Em 1982, a importação de petróleo pelo Brasil alcançou US$ 8
bilhões, ou 44% do total das exportações nacionais, com o preço médio do
barril em torno de US$ 34. Agora está perto de US$ 100. Até aquela data, o
país estava estrangulado pela chamada conta petróleo, que crescia sem
parar. Hoje, o Brasil produz mais de quatro milhões de barris e exporta um
milhão deles. A descoberta do pré-sal reinventou o Brasil. Abriu
novas possibilidades e permitiu que os brasileiros começassem a pensar em
se tornar um país desenvolvido. Os políticos, no entanto, ainda estão nos anos
setenta. O mundo mudou. A China inventou o capitalismo de estado, copiado
pelo Vietnã. Cuba vai pelo mesmo caminho. A Albânia, que foi comunista
radical, tornou-se membro da Organização do Tratado do Atlântico Norte
(Otan) e candidato a integrar a União Europeia.

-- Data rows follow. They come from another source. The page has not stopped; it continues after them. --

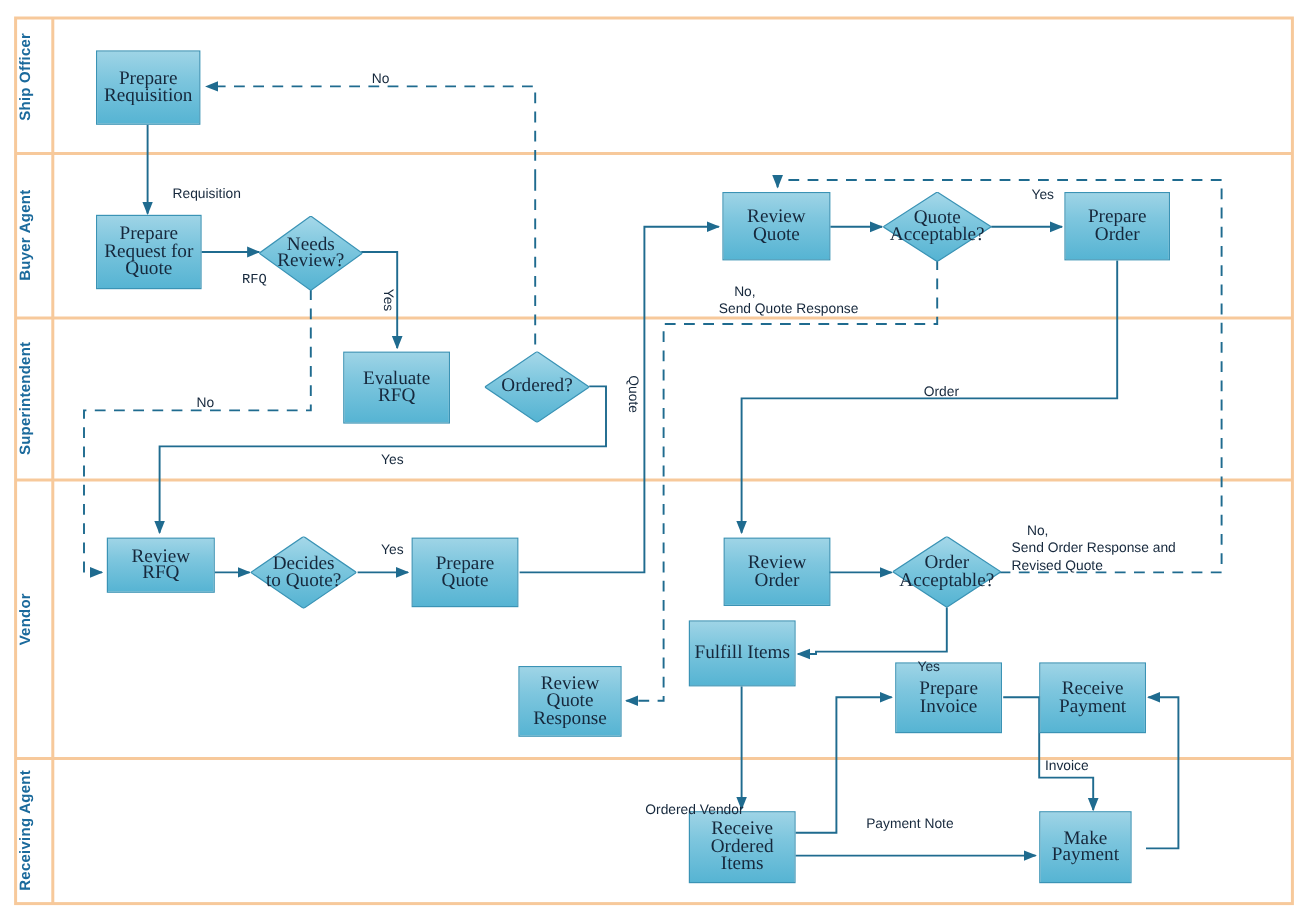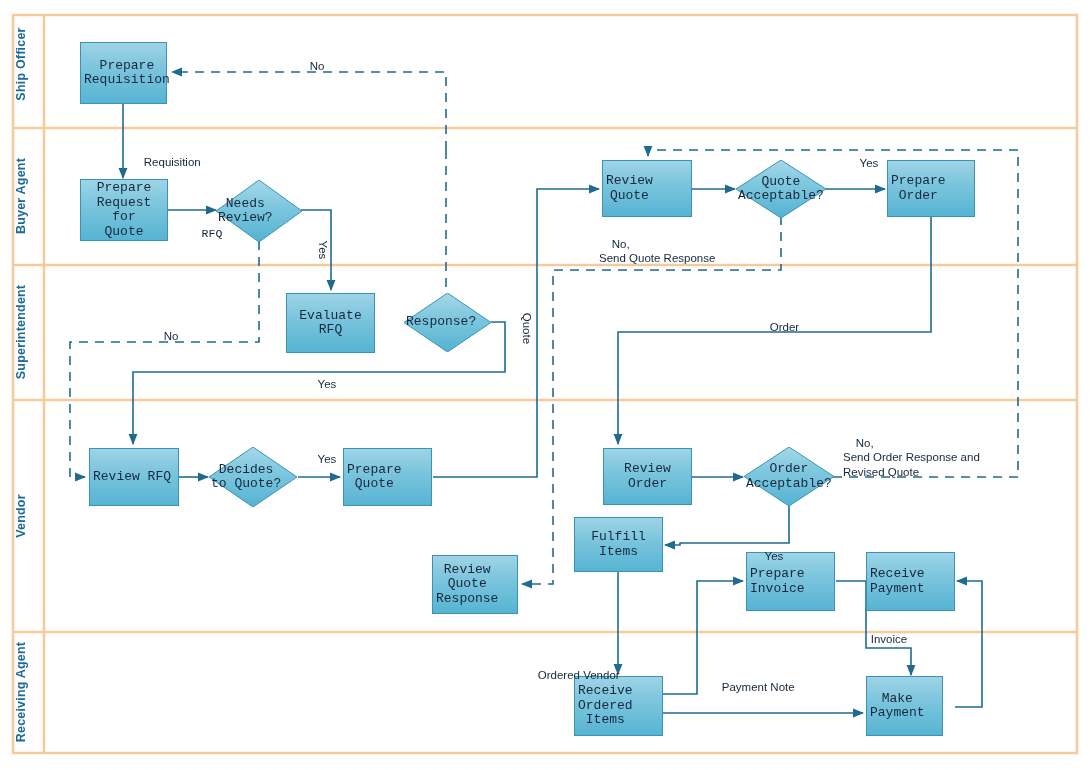--- a/index.html
+++ b/index.html
@@ -34,26 +34,26 @@
     white-space: nowrap;
     transform-origin: center center;
     display: flex;
     align-items: center;
     justify-content: center;
   }
   .node {
     position: absolute;
     display: flex;
     align-items: center;
-    justify-content: flex-start;
+    justify-content: center;
     text-align: center;
     color: #16283c;
-    font-size: 13px;
+    font-size: 16px;
     line-height: 14.5px;
-    font-family: Liberation Mono, monospace;
+    font-family: Liberation Serif, serif;
     box-sizing: border-box;
   }
   .node.process {
     background: linear-gradient(to bottom, #9ed4e6 0%, #7ec6de 38%, #56b4d3 100%);
     border: 1px solid #3a93b5;
   }
   .node.process .node-text {
     position: relative;
     z-index: 2;
     padding: 0 3px;
@@ -202,24 +202,24 @@
     <span class="node-text">Prepare<br>Order</span>
   </div>
 
   <div class="node process" style="left:286px; top:293px; width:89px; height:60px;">
     <span class="node-text">Evaluate RFQ</span>
   </div>
   <div class="node decision" style="left:404px; top:293px; width:87px; height:59px;">
     <svg class="dia-shape" viewBox="0 0 87 59" preserveAspectRatio="none">
       <polygon points="43.5,0 87,29.5 43.5,59 0,29.5" fill="url(#nodeGrad)" stroke="#3a93b5" stroke-width="1"></polygon>
     </svg>
-    <span class="node-text">Response?</span>
-  </div>
-
-  <div class="node process" style="left:89px; top:448px; width:90px; height:58px;">
+    <span class="node-text">Ordered?</span>
+  </div>
+
+  <div class="node process" style="left:89px; top:448px; width:90px; height:46px;">
     <span class="node-text">Review RFQ</span>
   </div>
   <div class="node decision" style="left:209px; top:447px; width:88px; height:60px;">
     <svg class="dia-shape" viewBox="0 0 88 60" preserveAspectRatio="none">
       <polygon points="44,0 88,30 44,60 0,30" fill="url(#nodeGrad)" stroke="#3a93b5" stroke-width="1"></polygon>
     </svg>
     <span class="node-text">Decides<br>to Quote?</span>
   </div>
   <div class="node process" style="left:343px; top:448px; width:89px; height:58px;">
     <span class="node-text">Prepare<br>Quote</span>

Donald Trump é evento passageiro. Ele encontrou seu Vietnã
na guerra contra o Irã, que não sabe como terminar. O mundo assiste a
decadência de um colosso. O Brasil descobriu a necessidade de buscar novos
mercados. Acordou do sono que o embalava em berço esplêndido. A descoberta
de petróleo no Norte do país significará, dentro de alguns anos, a geração
de recursos necessários para integrar a região ao resto do país. Deverá
haver dinheiro para fazer a correta defesa da floresta, colocar garimpeiros
na moldura certa e combater traficantes de todas as espécies. E integrar o
Norte do país.
A pequena Oiapoque, na fronteira com a Guiana Francesa,
tinha aeroporto modesto. Foi reformado pela Petrobras para receber os
aviões que trazem operários qualificados. E atender a voos regulares. Os
helicópteros também já estão operando ali. Apareceram forasteiros,
comerciantes, padres, advogados, meninas disponíveis e gente em busca
de emprego. A estrada que liga a cidade a Macapá deve receber asfalto em
curto prazo. Estava em estado bruto desde que o Barão do Rio Branco fixou a
fronteira na negociação com os franceses, no início do século 20. Há outra
possibilidade que vai provocar ainda mais os ambientalistas: é a
possibilidade de petróleo em terra firme na região do Rio Tacutu, em
Roraima. Do outro lado da fronteira, na Guiana, na bacia do mesmo rio, jorrou o
óleo negro no poço denominado Karanambo I.